On 26 November 1996, I extended the time for filing the application for review but that application and the application to set aside the bankruptcy notice were  dismissed with some costs.  The application for an extension of time to comply with the bankruptcy notice was adjourned part heard for written submissions.  This judgment covers that application to extend time after its expiry.

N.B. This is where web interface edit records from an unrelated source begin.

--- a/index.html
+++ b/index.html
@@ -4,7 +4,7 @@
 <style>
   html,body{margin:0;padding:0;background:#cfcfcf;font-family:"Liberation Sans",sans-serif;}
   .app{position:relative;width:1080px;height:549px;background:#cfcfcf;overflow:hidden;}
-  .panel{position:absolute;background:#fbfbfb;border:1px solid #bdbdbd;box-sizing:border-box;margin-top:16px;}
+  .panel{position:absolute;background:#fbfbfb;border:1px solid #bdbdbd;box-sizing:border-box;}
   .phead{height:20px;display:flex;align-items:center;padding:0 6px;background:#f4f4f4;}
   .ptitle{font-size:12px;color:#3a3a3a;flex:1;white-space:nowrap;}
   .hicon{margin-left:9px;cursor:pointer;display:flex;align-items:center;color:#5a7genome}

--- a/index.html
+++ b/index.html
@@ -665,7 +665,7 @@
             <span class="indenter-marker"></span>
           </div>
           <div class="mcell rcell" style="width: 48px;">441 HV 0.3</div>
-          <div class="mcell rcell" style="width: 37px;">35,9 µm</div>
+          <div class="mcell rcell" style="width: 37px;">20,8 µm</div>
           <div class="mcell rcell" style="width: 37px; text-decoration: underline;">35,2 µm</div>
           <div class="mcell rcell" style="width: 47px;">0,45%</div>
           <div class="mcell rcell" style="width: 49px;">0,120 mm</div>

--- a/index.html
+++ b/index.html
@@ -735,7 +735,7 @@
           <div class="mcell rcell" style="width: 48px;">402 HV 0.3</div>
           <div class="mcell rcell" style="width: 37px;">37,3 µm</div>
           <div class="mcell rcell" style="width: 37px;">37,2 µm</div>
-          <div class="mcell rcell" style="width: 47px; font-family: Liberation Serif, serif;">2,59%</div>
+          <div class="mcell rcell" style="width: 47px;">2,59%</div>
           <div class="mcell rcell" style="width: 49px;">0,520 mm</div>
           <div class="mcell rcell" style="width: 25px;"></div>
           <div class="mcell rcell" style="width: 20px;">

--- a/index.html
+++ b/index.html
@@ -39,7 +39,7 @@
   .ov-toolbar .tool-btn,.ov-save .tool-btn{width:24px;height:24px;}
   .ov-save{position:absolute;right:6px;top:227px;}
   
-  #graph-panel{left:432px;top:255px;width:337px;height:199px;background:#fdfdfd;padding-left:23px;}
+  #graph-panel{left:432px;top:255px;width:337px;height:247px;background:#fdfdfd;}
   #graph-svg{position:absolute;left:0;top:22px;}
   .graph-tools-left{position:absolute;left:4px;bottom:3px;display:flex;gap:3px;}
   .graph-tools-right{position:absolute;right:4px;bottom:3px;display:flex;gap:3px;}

Notwithstanding the express terms of section 33(1)(c) of the Act to the contrary, a jurisdiction to extend time for compliance with a bankruptcy notice derives from subsections (6A), (6B) and (6C) of section 41 of the Act.  Subsections (6A) and (6C) relevantly provide:

(6A)       Where, before the expiration of time fixed by the Court or the Registrar for compliance with the requirements of a bankruptcy notice:

(a)proceedings to set aside the judgment or order in respect of which the bankruptcy notice was issued have been instituted by the debtor; or

(b)an application to set aside the bankruptcy notice has been filed with the Registrar, the Court may, subject to sub-section (6C), extend the time for compliance with the bankruptcy notice.

.....

(6C)    Where:

(a)a debtor applies to the Court or the Registrar for an extension of the time for complying with a bankruptcy notice on the ground that proceedings to set aside the judgment or order in respect of which the bankruptcy notice was issued have been instituted by the debtor; and

(b)the Court or the Registrar, as the case may be, is of the opinion that the proceedings to set aside the judgment or order:

(i)have not been instituted bona filed; or

(ii)are not being prosecuted with due diligence, the Court or the Registrar, as the case may be, shall not extend the time for compliance with the bankruptcy notice.

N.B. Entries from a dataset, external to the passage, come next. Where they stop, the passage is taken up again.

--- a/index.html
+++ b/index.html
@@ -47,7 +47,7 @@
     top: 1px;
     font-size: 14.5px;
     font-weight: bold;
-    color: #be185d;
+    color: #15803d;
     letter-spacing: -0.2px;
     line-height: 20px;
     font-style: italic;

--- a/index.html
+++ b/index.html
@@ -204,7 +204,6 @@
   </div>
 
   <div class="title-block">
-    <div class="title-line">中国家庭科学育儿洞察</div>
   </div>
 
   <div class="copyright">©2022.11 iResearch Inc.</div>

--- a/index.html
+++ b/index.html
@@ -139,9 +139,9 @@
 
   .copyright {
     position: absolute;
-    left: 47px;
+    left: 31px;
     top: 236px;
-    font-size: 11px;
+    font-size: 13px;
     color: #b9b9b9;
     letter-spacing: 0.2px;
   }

Unlike in Re Howarth ex parte Mortgage Acceptance Nominees Limited [1993] 43 FCR 587, where the cases concerning the power of the Court to extend time for compliance were extensively considered, the debtors placed no reliance on section 30(1)(b) viz.

The Court

.....

(b)may make such orders (including declaratory orders and orders granting injunctions or other equitable remedies) as the Court considers necessary for the purposes of carrying out or giving effect to this Act in any such case or matter.

There is no need for me to repeat in this case the detailed consideration carried out in Howarth.  I concluded there, as I am bound to do here for the same reasons, that there is power in the Court to extend the time for compliance with a bankruptcy notice notwithstanding that that time has expired, provided that an application to set aside the bankruptcy notice has been made within the time for compliance fixed by the notice.

Although the time for filing the application to set aside was extended, the fact is that this condition of the power did not exist in this case.  This application to extend time for compliance is therefore beyond the jurisdiction and power of the court to grant.  The application is dismissed with costs as previously ordered.